About this exercise:
Output exactly the lines below, starting with the line that has "font-size: 19px ->" and going on through the line that has "Bank Select: 63", both included, and no other lines.

Provided entries:
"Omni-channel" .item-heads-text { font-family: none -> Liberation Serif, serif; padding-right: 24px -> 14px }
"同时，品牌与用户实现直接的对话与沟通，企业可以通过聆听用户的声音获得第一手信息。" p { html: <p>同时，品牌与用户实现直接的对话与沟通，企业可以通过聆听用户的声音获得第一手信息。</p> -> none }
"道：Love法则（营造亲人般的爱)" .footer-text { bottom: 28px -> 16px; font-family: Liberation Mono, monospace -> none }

==

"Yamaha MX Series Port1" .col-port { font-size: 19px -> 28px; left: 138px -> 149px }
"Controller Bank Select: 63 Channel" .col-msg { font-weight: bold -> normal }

Written answer:
"Yamaha MX Series Port1" .col-port { font-size: 19px -> 28px; left: 138px -> 149px }
"Controller Bank Select: 63 Channel" .col-msg { font-weight: bold -> normal }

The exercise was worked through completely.